Search the records for the string "none". Copy each line where it occurs.

*** Opening DATASET RECORDS ***

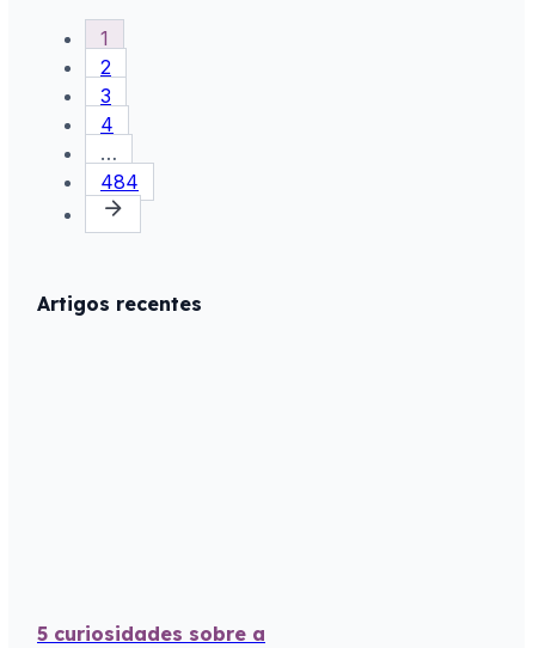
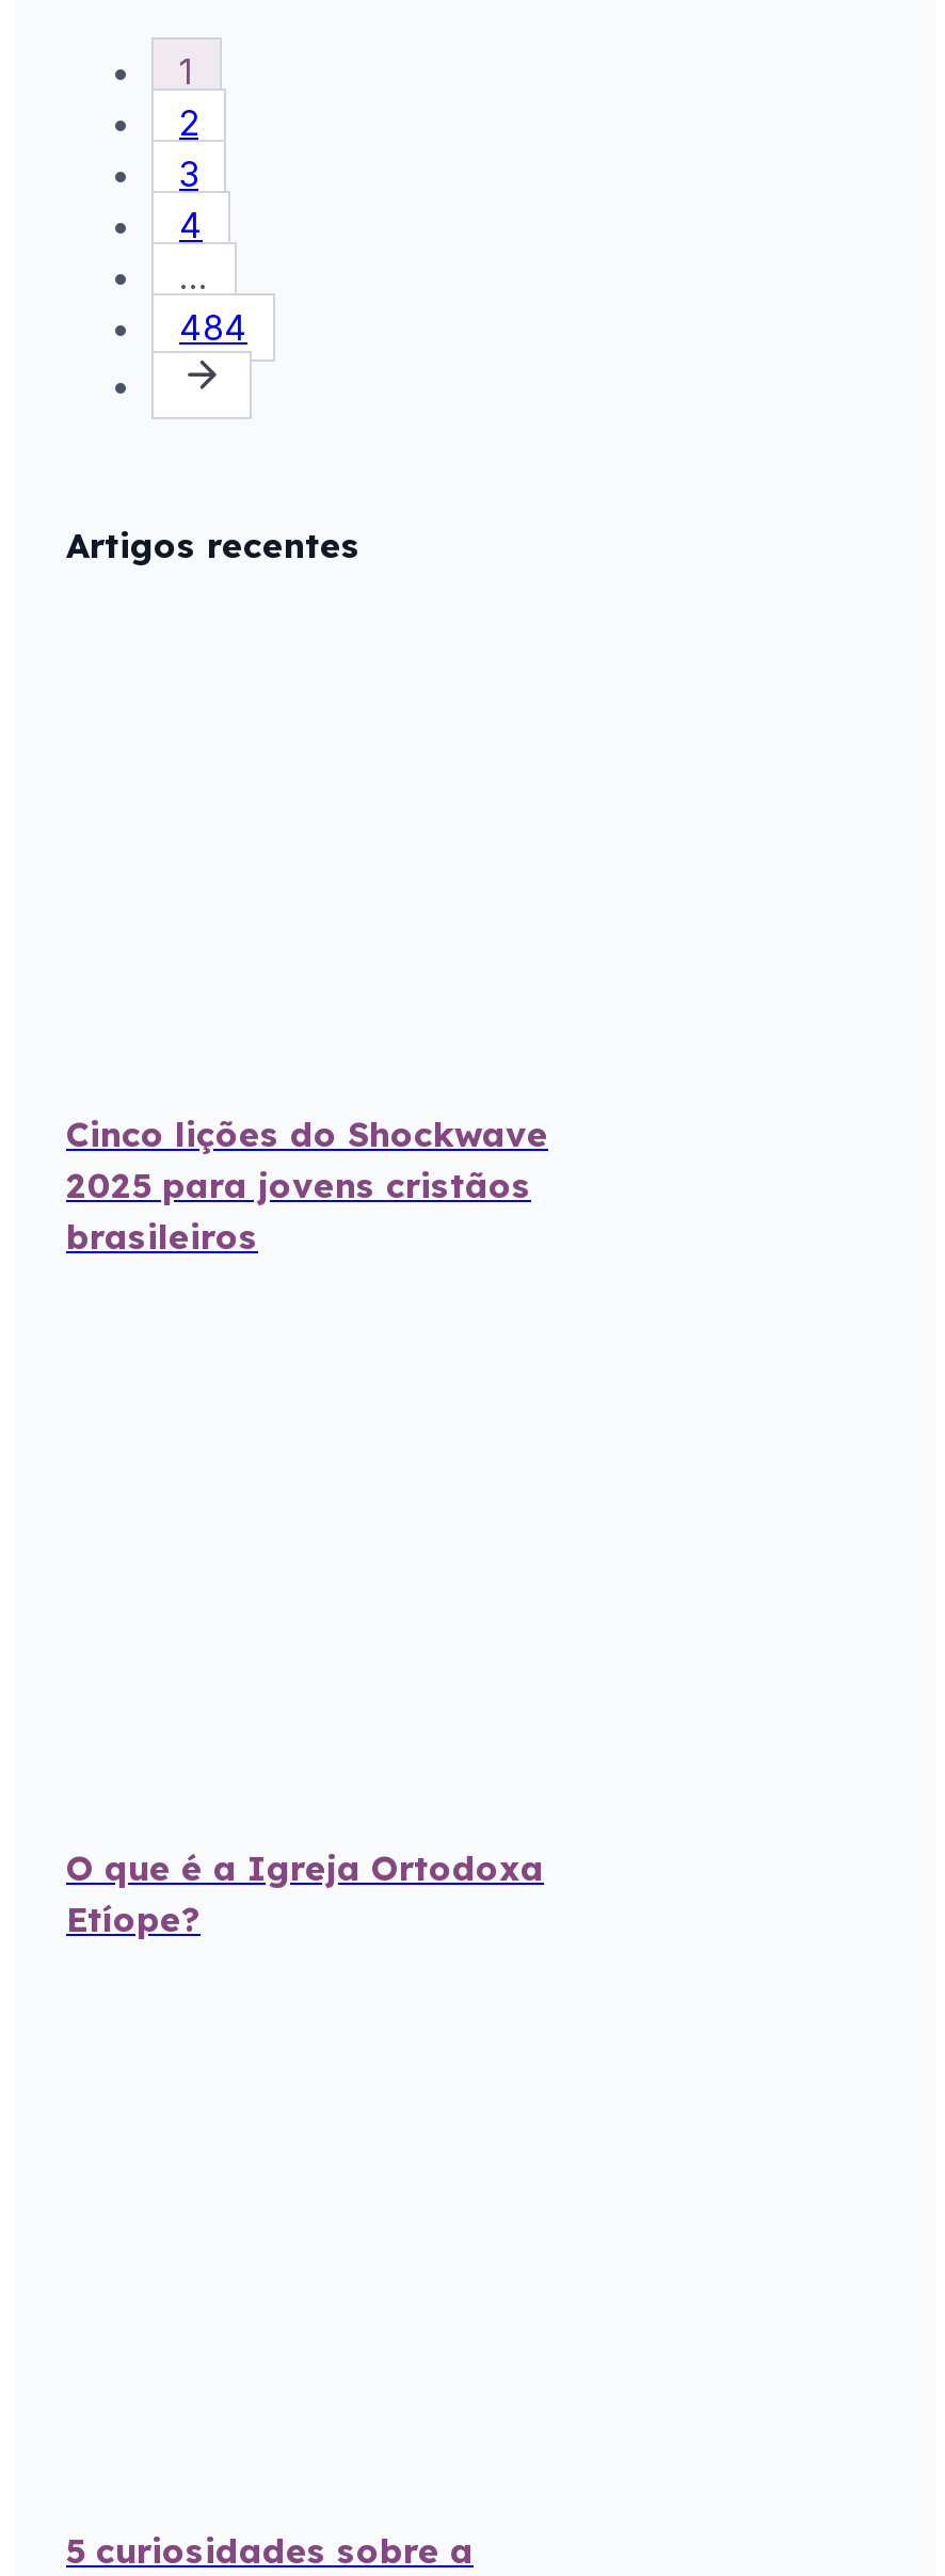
none -> [66,1112,548,1257] Cinco lições do Shockwave | 2025 para jovens cristãos | brasileiros
none -> [66,1846,544,1940] O que é a Igreja Ortodoxa | Etíope?

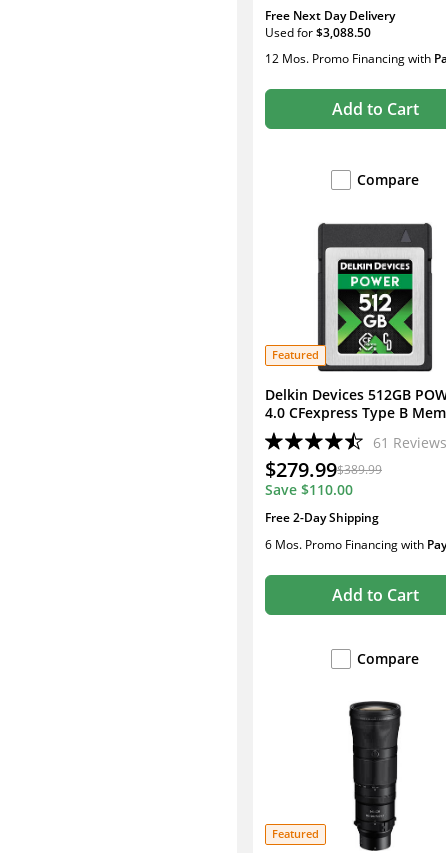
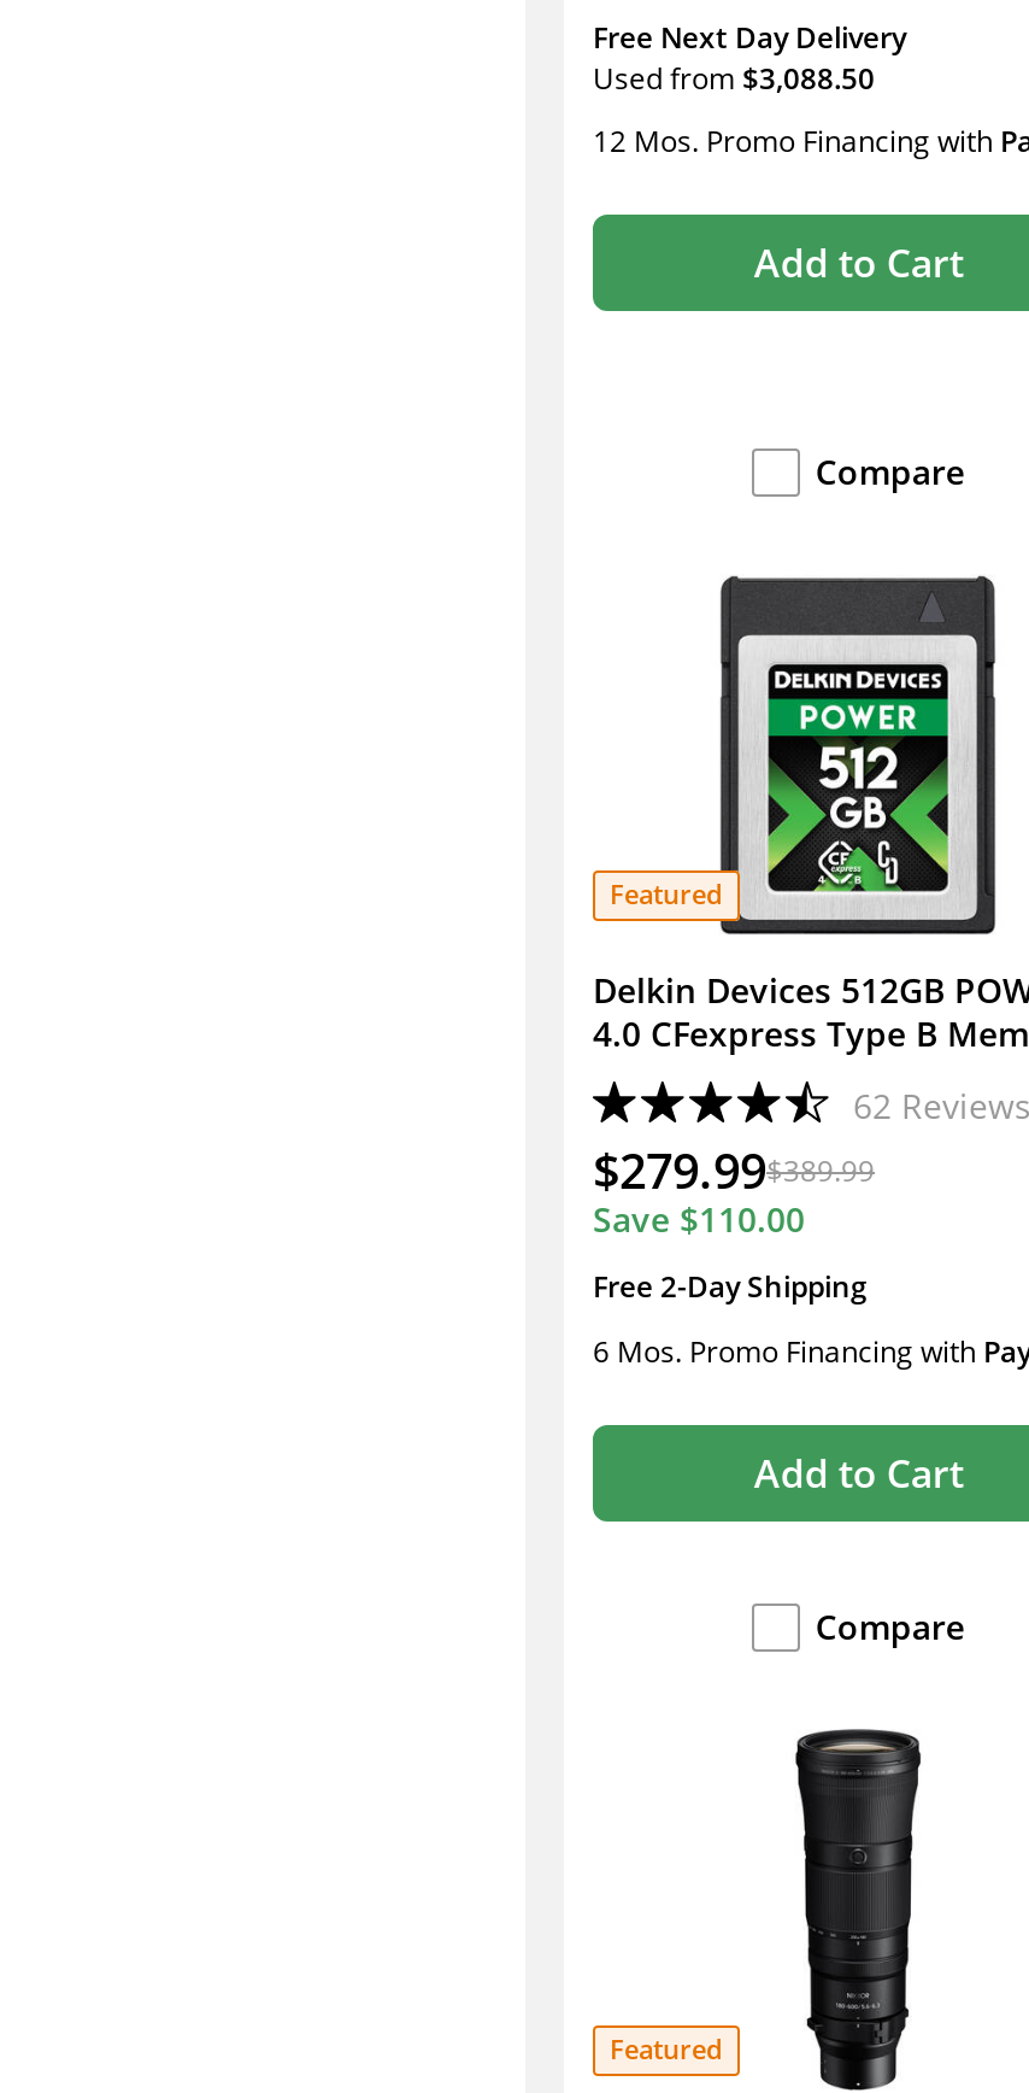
[265,24,371,42] Used for $3,088.50 -> [593,59,875,100] Used from $3,088.50
[373,434,446,452] 61 Reviews -> [853,1084,1029,1130] 62 Reviews

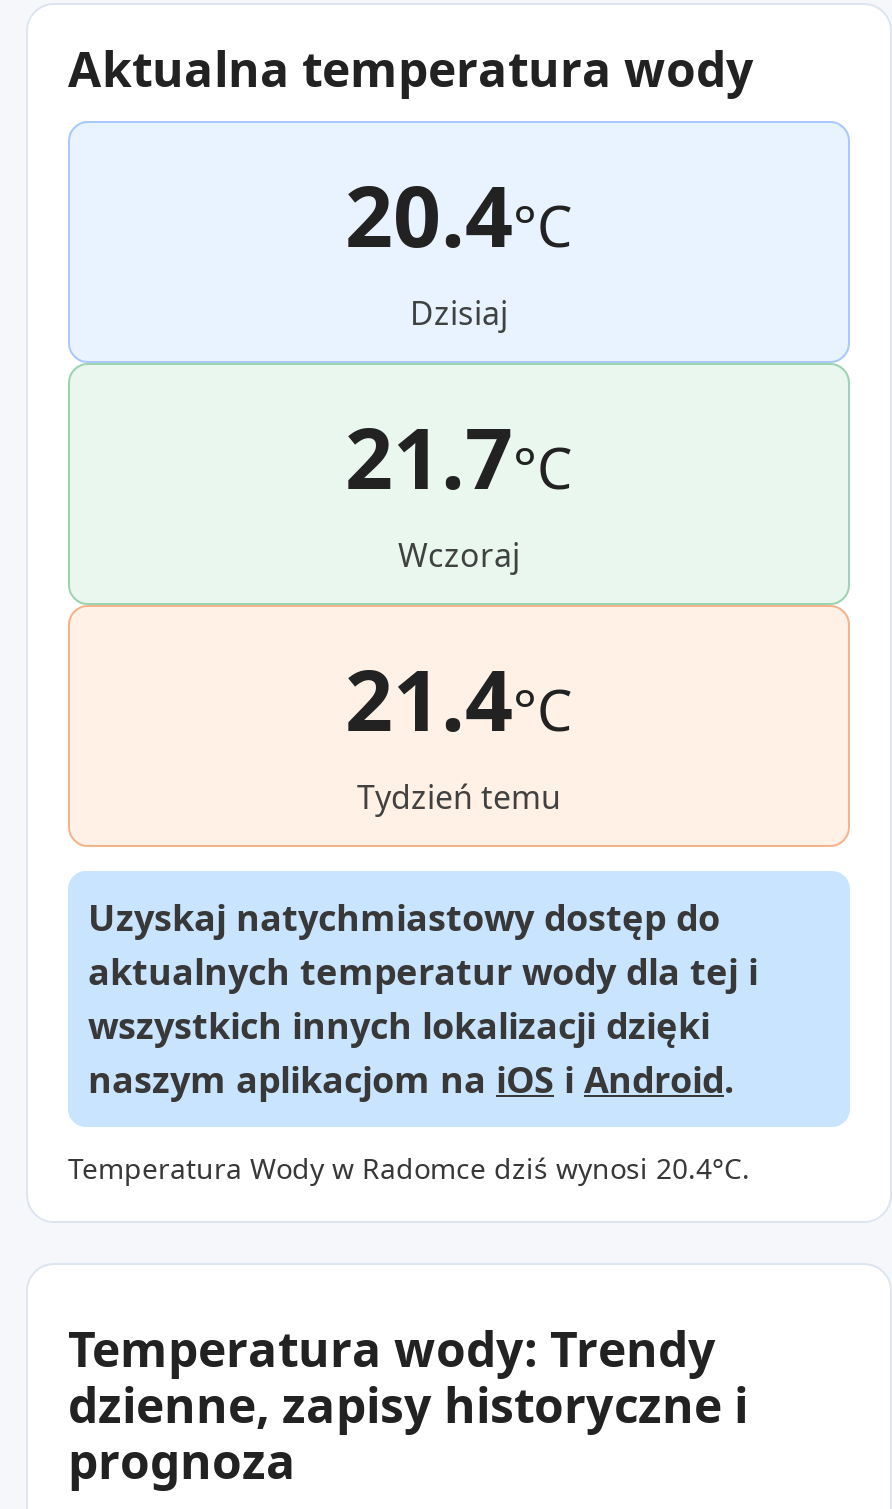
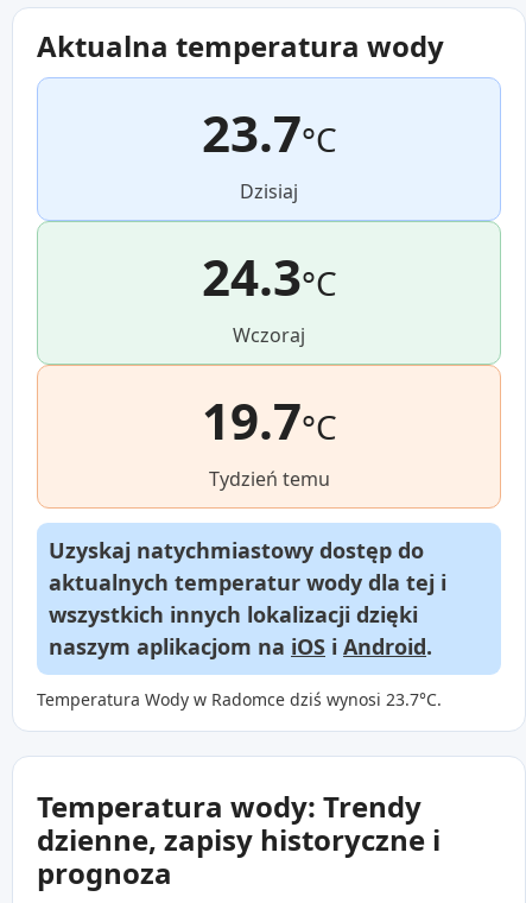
[345,157,573,271] 20.4°C -> [201,99,337,166] 23.7°C
[345,399,573,513] 21.7°C -> [201,243,337,310] 24.3°C
[345,641,573,755] 21.4°C -> [201,386,337,454] 19.7°C
[68,1149,750,1187] Temperatura Wody w Radomce dziś wynosi 20.4°C. -> [37,688,442,711] Temperatura Wody w Radomce dziś wynosi 23.7°C.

*** Closing DATASET RECORDS ***

▶ [RESULT OF THE TASK]:
none -> [66,1112,548,1257] Cinco lições do Shockwave | 2025 para jovens cristãos | brasileiros
none -> [66,1846,544,1940] O que é a Igreja Ortodoxa | Etíope?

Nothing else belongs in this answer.